Jakarta, SonaIndonesia.com – Seiring dengan era keterbukaan informasi dan transparansi dalam penyelenggaraan pemerintahaan yang baik, prinsip kehati-hatian mutlak diperlukan baik oleh pemerintah provinsi, kabupaten/kota, kementerian/lembaga selaku pengguna anggaran maupun mitra penyedia barang dan jasa. Inilah salah satu dasar bagi Asosiasi Pemerintah Kabupaten Seluruh Indonesia (Apkasi) menggulirkan kembali kegiatan expo bertajuk Apkasi Procurement Network (APN) 2018 yang berlangsung di Jakarta, Jumat (27/4/18).
Ketua Bidang Keuangan Daerah Apkasi, Drs. Irwan, M. Si (Bupati Meranti) dalam sambutannya mewakili Ketua Umum Apkasi mengatakan bahwa pengelolaan pengadaan barang/jasa pemerintah yang baik merupakan bagian penting dari upaya kita untuk menciptakan tata kelola pemerintahan yang baik dan bersih (good governance). Pengelolaan pengadaan tidak bisa lagi dilakukan dengan sekadarnya, tetapi harus ditangani dengan seksama.
“Keberhasilan proses pengadaan tidak hanya terkait dengan pelaksanaan proses pelelangan, tetapi juga bergantung pada perencanaan yang baik. Untuk itu, dalam rangka memperbaiki tata kelola pengadaan, maka proses perencanaan harus dikelola dengan baik. Untuk menyusun perencanaan pengadaan yang baik, maka harus dipahami tatacara dan strategi penyusunan rencana pengadaan sesuai dengan ketentuan,” sambung Irwan.
Irwan juga menegaskan Apkasi begitu concern akan kegiatan pengadaan barang/jasa pemerintah ini, salah satunya karena kegiatan pengadaan barang/jasa ini mengandung resiko hukum. Irwan mengatakan, “Oleh karena itu, kami berharap melalui kemitraan yang dibangun antara para pengguna, dalam hal ini pemerintah daerah, dan penyedia barang/jasa dapat terjalin baik, sehingga informasi terkait dengan produk yang dibutuhkan dapat secara utuh didapatkan.”

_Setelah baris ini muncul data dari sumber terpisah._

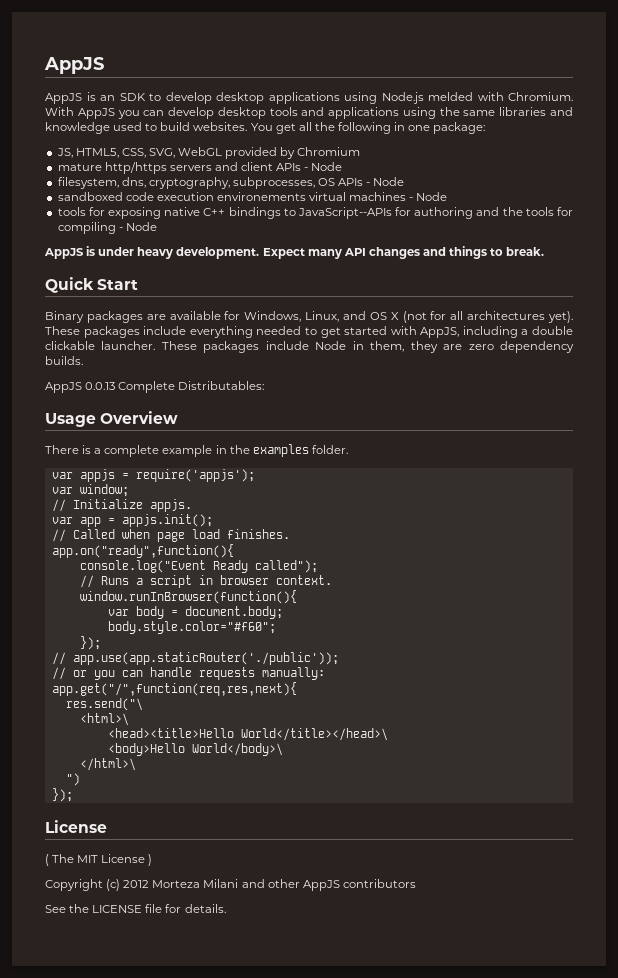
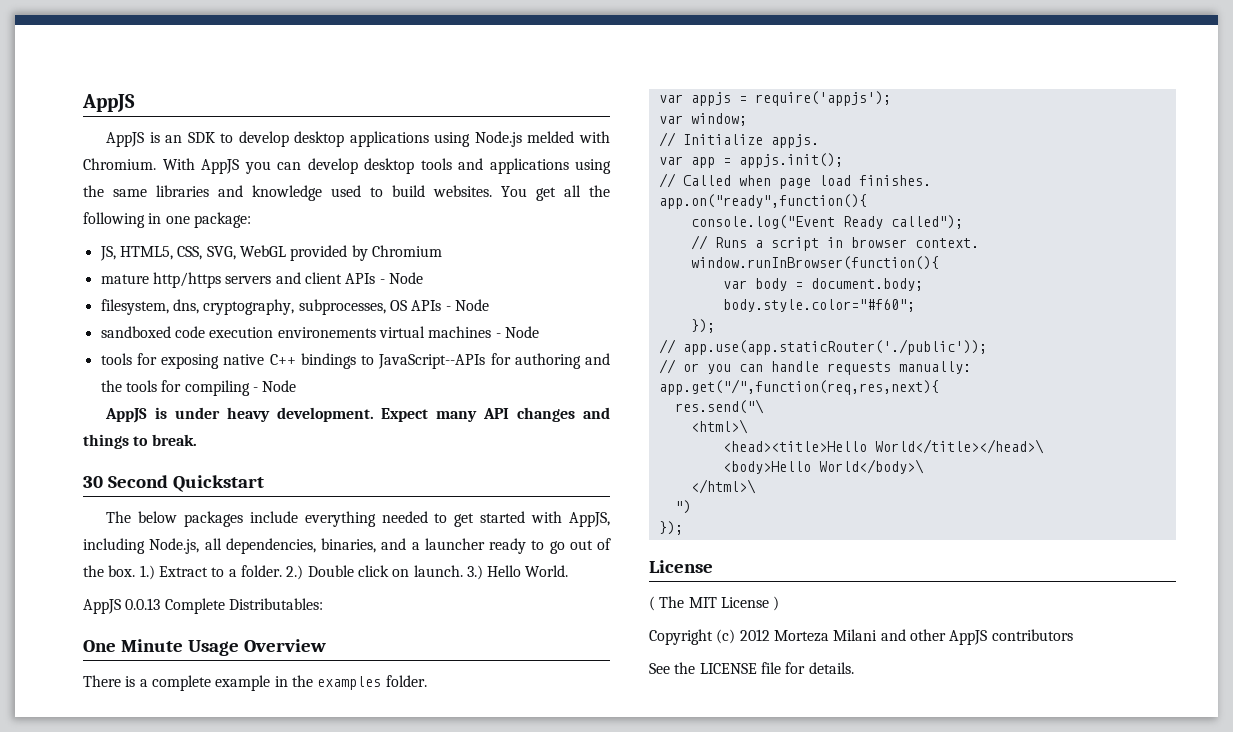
[45,277,139,293] [45,311,573,323] [45,326,80,335] Quick Start // Binary packages are available for Windows, Linux, and OS X (not for all architectures yet). These -> [83,475,264,492] [106,511,177,523] 30 Second Quickstart // The below
[521,326,573,335] [45,341,574,353] [45,356,83,365] a double clickable launcher. These packages include Node in them, they are zero dependency builds. -> [149,538,611,554] [83,565,569,580] Node.js, all dependencies, binaries, and a launcher ready to go out of the box. 1.) Extract to a folder. 2.) Double click on launch. 3.) Hello World.
(265, 385) none -> [83,639,183,652] One Minute

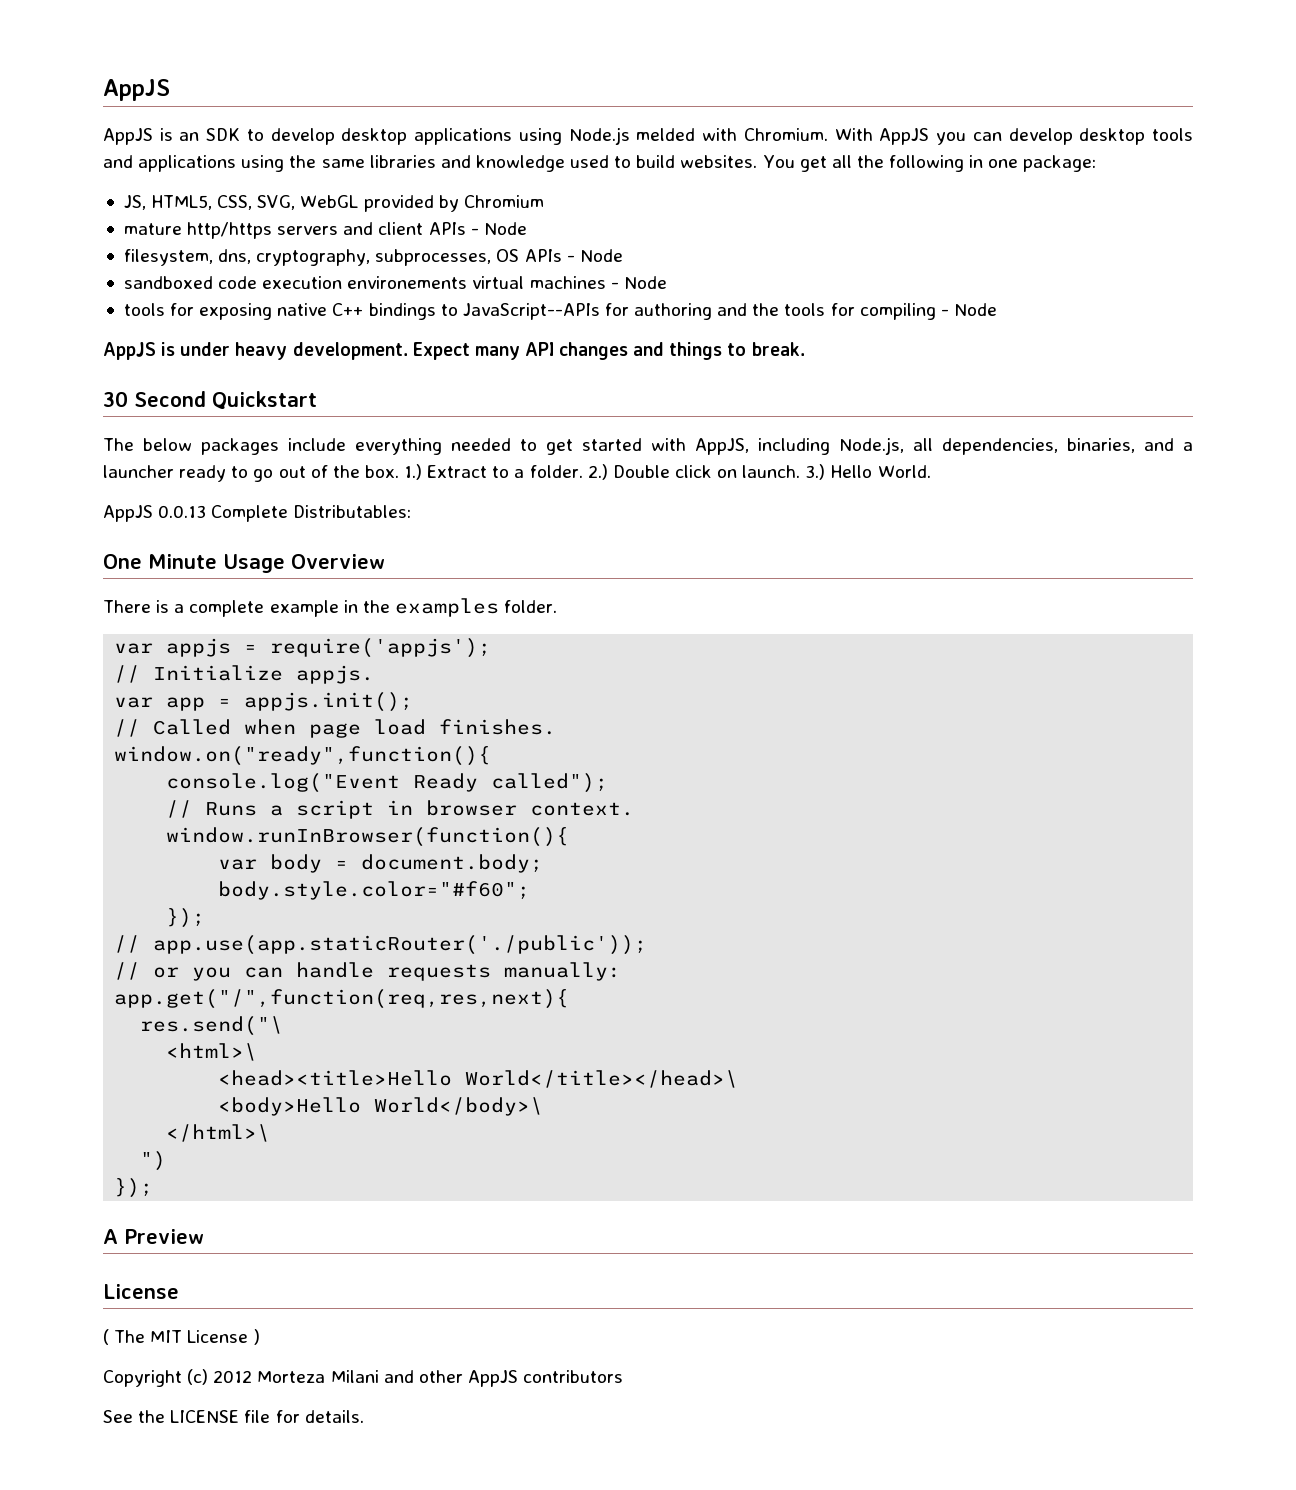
[658,113,747,126] // var window; -> (492, 648) none
[658,194,867,209] app.on("ready",function(){ -> [114,746,492,766] window.on("ready",function(){
(683, 528) none -> [103,1229,204,1244] // A Preview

Sementara Kepala Subdirektorat Riset dan Kontrak Lembaga Kebijakan Pengadaan Barang dan Jasa Pemerintah (LKPP), Eko Rinaldo yang memberikan sambutan mewakili Ketua LKPP mengaitkan semangat pengadaan barang/jasa pemerintah sebenarnya ada di dalam lagu kebangsaan Indonesia Raya. “Di situ tertera kata-kata ‘bangunlah jiwanya, bangunlah badannya’ yang mana ini menunjukkan bahwa dalam konteks pengadaan, kalau sudah terbangun jiwanya maka tidak perlu ada lagi yang harus dikhawatirkan, jangan takut duluan. Karena prinsip pengadaan itu adalah value for money, artinya berapa nilai uang yang dikeluarkan untuk mendapatkan barang yang berkualitas. Saya tadi sempat berdiskusi dengan bapak-bapak bupati yang mana rata-rata di daerah itu kalau membeli barang yang penting harganya murah,” imbuhnya.

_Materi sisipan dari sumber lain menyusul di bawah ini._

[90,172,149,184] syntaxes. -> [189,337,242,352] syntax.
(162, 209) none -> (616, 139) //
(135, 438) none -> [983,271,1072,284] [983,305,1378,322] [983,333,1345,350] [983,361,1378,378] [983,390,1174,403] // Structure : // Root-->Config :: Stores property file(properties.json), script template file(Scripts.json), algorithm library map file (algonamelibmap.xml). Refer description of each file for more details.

Eko lantas menjelaskan bahwa prinsip value for money sesuai dengan Peraturan Presiden (Perpres) Nomor 16/2018 Tentang Pengadaan Barang/Jasa Pemerintah tidak lagi mensyaratkan barang yang harganya murah, tapi yang penting penyedianya dulu yang harus berkualitas, baru barangnya yang berkualitas. Misalnya, lanjut Eko, untuk pengadaaan konstruksi kalau dilakukan penawaran harga maka wajib hukumnya dilakukan klarifikasi terlebih dahulu, contoh harga semen di pasaran Rp.80.000, ternyata ada kontraktor yang menawarkan Rp.70.000, ini yang harus diklaririfikasi karena jangan sampai kalau dia nanti ditunjuk sebagai pemenang, tapi di lapangan tidak bisa menyediakan barangnya. Semangat pengadaan ini sederhananya adalah ibarat kita membelanjakan uang sendiri, cuma bedanya harus dipertanggungjawabkan kepada auditor dan penyidik, bila nanti ditemukan ada masalah hukum,” tukas Eko lagi. (rdk)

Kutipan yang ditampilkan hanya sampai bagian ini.